What the task requires
When you return the data, keep each character exactly as it appears.

□ □ □

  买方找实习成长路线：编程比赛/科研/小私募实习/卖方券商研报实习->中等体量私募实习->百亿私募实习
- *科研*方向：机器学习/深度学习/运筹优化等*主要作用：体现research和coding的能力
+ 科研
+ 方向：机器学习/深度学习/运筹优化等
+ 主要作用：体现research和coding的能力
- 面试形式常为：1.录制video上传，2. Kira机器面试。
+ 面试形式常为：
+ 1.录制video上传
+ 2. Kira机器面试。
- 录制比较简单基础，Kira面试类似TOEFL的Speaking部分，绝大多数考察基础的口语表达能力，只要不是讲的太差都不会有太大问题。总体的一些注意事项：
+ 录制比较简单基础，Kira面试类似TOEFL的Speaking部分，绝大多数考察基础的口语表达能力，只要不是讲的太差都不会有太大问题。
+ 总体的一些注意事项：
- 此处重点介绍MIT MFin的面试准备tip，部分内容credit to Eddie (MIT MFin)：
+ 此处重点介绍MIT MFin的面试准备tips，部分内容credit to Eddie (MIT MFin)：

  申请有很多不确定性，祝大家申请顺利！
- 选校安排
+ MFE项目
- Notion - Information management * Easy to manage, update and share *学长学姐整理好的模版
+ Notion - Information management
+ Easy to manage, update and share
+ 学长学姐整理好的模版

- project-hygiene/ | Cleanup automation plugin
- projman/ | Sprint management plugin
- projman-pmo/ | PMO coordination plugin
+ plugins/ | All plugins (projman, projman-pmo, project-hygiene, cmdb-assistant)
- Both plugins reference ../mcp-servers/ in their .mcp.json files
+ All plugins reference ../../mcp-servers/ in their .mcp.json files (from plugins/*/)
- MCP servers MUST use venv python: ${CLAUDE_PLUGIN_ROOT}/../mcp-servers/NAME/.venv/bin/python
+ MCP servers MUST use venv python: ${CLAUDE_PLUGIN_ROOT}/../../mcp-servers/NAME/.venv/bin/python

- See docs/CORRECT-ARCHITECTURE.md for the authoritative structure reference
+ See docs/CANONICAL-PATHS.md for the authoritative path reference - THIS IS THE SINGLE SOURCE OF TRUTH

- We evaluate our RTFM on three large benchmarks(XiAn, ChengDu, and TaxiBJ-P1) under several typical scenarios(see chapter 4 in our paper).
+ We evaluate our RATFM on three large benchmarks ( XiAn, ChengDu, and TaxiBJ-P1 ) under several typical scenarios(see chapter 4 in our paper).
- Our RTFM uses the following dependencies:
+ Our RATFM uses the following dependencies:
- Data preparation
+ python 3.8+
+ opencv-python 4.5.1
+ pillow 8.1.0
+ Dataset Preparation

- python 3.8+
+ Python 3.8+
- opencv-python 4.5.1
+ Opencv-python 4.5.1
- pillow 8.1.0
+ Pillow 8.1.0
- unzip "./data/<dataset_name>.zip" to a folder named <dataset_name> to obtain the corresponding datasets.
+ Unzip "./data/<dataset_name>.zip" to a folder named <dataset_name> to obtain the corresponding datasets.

□ □ □

Result for this task
  买方找实习成长路线：编程比赛/科研/小私募实习/卖方券商研报实习->中等体量私募实习->百亿私募实习
- *科研*方向：机器学习/深度学习/运筹优化等*主要作用：体现research和coding的能力
+ 科研
+ 方向：机器学习/深度学习/运筹优化等
+ 主要作用：体现research和coding的能力
- 面试形式常为：1.录制video上传，2. Kira机器面试。
+ 面试形式常为：
+ 1.录制video上传
+ 2. Kira机器面试。
- 录制比较简单基础，Kira面试类似TOEFL的Speaking部分，绝大多数考察基础的口语表达能力，只要不是讲的太差都不会有太大问题。总体的一些注意事项：
+ 录制比较简单基础，Kira面试类似TOEFL的Speaking部分，绝大多数考察基础的口语表达能力，只要不是讲的太差都不会有太大问题。
+ 总体的一些注意事项：
- 此处重点介绍MIT MFin的面试准备tip，部分内容credit to Eddie (MIT MFin)：
+ 此处重点介绍MIT MFin的面试准备tips，部分内容credit to Eddie (MIT MFin)：

  申请有很多不确定性，祝大家申请顺利！
- 选校安排
+ MFE项目
- Notion - Information management * Easy to manage, update and share *学长学姐整理好的模版
+ Notion - Information management
+ Easy to manage, update and share
+ 学长学姐整理好的模版

- project-hygiene/ | Cleanup automation plugin
- projman/ | Sprint management plugin
- projman-pmo/ | PMO coordination plugin
+ plugins/ | All plugins (projman, projman-pmo, project-hygiene, cmdb-assistant)
- Both plugins reference ../mcp-servers/ in their .mcp.json files
+ All plugins reference ../../mcp-servers/ in their .mcp.json files (from plugins/*/)
- MCP servers MUST use venv python: ${CLAUDE_PLUGIN_ROOT}/../mcp-servers/NAME/.venv/bin/python
+ MCP servers MUST use venv python: ${CLAUDE_PLUGIN_ROOT}/../../mcp-servers/NAME/.venv/bin/python

- See docs/CORRECT-ARCHITECTURE.md for the authoritative structure reference
+ See docs/CANONICAL-PATHS.md for the authoritative path reference - THIS IS THE SINGLE SOURCE OF TRUTH

- We evaluate our RTFM on three large benchmarks(XiAn, ChengDu, and TaxiBJ-P1) under several typical scenarios(see chapter 4 in our paper).
+ We evaluate our RATFM on three large benchmarks ( XiAn, ChengDu, and TaxiBJ-P1 ) under several typical scenarios(see chapter 4 in our paper).
- Our RTFM uses the following dependencies:
+ Our RATFM uses the following dependencies:
- Data preparation
+ python 3.8+
+ opencv-python 4.5.1
+ pillow 8.1.0
+ Dataset Preparation

- python 3.8+
+ Python 3.8+
- opencv-python 4.5.1
+ Opencv-python 4.5.1
- pillow 8.1.0
+ Pillow 8.1.0
- unzip "./data/<dataset_name>.zip" to a folder named <dataset_name> to obtain the corresponding datasets.
+ Unzip "./data/<dataset_name>.zip" to a folder named <dataset_name> to obtain the corresponding datasets.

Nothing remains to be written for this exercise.